The fight against pollution of natural resources has in recent times become a cause célebre. 1 Along with the increasing recognition of *268 the importance of this effort, there has developed a feeling of futility when confronted with the overwhelming array of vested interests which are the often adventitious polluters. 2

In this case a nonprofit conservation association is attempting to eliminate the pollution of White Lake. It is undisputed that both defendants, the city of Whitehall and Whitehall Leather Company, discharge improperly treated municipal and industrial wastes into White Lake.

The plaintiff, White Lake Improvement Association, is a nonprofit membership corporation organized under the laws of this State in 1951. There are approximately 414 members of the association, many of whom own land bordering White Lake. 3 The association itself owns no land. The stated purpose of the association is to prevent the pollution of White Lake, to promote cleanliness and good sanitary conditions around the lake and the public welfare of the area.

The complaint seeks the abatement of the nuisance caused by the materials the defendants dump and injunctive relief. The trial judge granted accelerated judgments dismissing the action on the ground that the association had no standing to complain. He also ruled that the Water Resources Commission Act 4 provides the exclusive remedy against *269 municipalities. This appeal presents the issue of the scope of the association’s remedies to prevent the continued eutrophication of White Lake.
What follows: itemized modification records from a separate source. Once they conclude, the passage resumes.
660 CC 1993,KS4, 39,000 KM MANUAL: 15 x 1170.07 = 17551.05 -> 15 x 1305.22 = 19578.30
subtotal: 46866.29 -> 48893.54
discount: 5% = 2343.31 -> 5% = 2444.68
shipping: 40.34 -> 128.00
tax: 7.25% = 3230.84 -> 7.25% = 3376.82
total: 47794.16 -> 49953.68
The Water Resources Commission Act contains a comprehensive procedural and substantive framework for the elimination of water pollution. Originally enacted in 1929 and frequently amended, 5 the act underscores the public policy of this State expressed in the Constitution of 1963, art 4, § 52:

“The conservation and development of the natural resources of the state are hereby declared to be of paramount public concern in the interest of the health, safety and general welfare of the people. The legislature shall provide for the protection of the air, water and other natural resources of the state from pollution, impairment and destruction.”

On October 16, 1968 (subsequent to the filing of the complaint in this action on June 29, 1967 and the final judgment on February 20, 1968), the water resources commission entered into an agreement with the city of Whitehall which, by stipulation of the parties, is part of the record on appeal. The city agreed to complete by October 1, 1972 a sewage treatment facility which fulfills specifications in the agreement. On December 5, 1968 a similar agreement was entered into between the commission and Whitehall Leather Company; the completion date is December 1,1971.
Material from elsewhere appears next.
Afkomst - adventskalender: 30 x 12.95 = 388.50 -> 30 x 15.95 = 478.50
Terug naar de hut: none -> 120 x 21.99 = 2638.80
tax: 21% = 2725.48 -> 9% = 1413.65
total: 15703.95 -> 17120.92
The association suggests that the efforts of the water resources commission have been futile due to understaffed offices, insufficient funds and political pressures. Its brief filed with our Court asserts:

“No citizen of Michigan today can feel very secure against the devastating effects of water pollution *270 by si imply reading Act 245 and kidding bimself into believing that ‘tbe law’ as stated in tbe Act will somehow cure the problem. It hasn’t cured the problem — and we’ve had the law since 1929.”

The association says that only in the courts can it obtain meaningful relief. 6 Further, it asks us to overrule the universally accepted doctrine that only one who suffers harm different in kind from that suffered by the public generally may maintain an action for the abatement of a public nuisance. 7 "While we recognize that the standing of nonprofit corporations to challenge proposed action of an administrative agency has been recognized, 8 no case has been cited where a court has, even for a clearly publicly motivated group, made an exception to the “different in kind” standing requirement which for so long has been a feature of the law of public nuisance. Be that as it may, there is no need to address ourselves to this sweeping claim of the plaintiff association in order to decide this case.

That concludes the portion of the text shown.